Embrace Failure: Find Success
What’s your current job and how did you get there?
I work on the Smart Cities team for a transportation advocacy non-profit. We focus primarily on helping cities develop pilot projects and policies for automated vehicles, work effectively with TNCs (e.g. Uber and Lyft), and manage their data collection efforts and platforms. My day-to-day responsibilities vary, but I engage in a lot of content and curriculum development for the meetings of our cities, handle most of the logistics and operations work, and write reports or blog posts. It’s all over the place, but I’m having a blast.
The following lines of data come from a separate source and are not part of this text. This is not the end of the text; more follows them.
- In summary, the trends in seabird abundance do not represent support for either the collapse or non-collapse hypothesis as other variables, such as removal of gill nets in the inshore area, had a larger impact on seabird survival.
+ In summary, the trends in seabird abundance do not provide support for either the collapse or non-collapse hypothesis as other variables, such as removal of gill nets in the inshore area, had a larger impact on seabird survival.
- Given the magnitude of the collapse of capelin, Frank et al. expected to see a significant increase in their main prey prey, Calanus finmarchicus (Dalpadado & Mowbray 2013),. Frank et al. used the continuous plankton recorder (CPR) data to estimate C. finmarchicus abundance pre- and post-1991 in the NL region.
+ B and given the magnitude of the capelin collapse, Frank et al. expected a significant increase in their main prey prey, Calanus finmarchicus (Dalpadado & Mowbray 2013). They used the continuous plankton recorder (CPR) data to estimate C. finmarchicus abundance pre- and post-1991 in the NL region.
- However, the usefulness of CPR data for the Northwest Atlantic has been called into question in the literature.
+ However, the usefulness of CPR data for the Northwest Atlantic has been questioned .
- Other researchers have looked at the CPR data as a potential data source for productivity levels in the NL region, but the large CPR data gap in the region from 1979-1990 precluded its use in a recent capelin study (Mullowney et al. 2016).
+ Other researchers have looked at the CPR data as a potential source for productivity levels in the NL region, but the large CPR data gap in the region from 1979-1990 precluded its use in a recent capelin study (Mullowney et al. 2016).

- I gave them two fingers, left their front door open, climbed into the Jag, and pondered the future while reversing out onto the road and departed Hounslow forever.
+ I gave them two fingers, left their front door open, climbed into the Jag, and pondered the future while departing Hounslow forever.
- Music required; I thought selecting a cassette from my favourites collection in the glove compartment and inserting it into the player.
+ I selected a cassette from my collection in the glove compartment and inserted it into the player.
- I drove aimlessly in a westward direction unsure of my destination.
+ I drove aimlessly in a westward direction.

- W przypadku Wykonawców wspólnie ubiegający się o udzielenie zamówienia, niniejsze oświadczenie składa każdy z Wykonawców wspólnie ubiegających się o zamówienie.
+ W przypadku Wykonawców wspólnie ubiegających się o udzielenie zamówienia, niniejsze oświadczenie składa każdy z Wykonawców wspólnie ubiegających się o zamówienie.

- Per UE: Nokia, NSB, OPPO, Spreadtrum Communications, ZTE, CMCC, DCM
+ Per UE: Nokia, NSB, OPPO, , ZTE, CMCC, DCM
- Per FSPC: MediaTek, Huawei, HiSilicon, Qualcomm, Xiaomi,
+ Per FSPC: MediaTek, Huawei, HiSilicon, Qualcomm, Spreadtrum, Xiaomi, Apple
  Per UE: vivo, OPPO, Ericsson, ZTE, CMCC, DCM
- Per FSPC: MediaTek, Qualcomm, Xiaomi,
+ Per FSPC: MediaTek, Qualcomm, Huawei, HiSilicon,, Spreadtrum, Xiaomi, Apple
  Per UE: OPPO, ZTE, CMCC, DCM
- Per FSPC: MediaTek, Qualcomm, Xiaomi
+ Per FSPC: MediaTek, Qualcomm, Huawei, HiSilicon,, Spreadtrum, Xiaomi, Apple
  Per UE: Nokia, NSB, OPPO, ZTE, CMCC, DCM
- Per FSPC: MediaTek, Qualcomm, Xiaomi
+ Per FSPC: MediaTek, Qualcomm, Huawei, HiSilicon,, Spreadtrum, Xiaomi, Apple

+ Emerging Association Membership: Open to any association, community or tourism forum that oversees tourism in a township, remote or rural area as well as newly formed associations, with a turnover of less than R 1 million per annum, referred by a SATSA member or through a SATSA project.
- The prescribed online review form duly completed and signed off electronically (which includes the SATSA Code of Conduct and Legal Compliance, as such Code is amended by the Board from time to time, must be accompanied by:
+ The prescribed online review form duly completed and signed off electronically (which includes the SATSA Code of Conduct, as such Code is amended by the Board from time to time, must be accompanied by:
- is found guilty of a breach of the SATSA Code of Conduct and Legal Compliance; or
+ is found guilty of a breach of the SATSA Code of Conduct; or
How I got there is a little less clear cut. I had a few varied internships – including a few months writing text messages for Bernie’s campaign. After college, I moved to DC and fell in love with city life. So, I picked up a few urban studies/planning classics (Jane Jacobs, “The Power Broker”) and started applying for jobs in transportation, real estate, and economic development. Through a lot of networking and some serious luck, I ended up with a part-time position at the organization where I am now. It was a six-month position, and it turned out I liked it a lot. I was able to use that short experience and the connections I made to get a full-time position in the organization.
What advice do you have for current students?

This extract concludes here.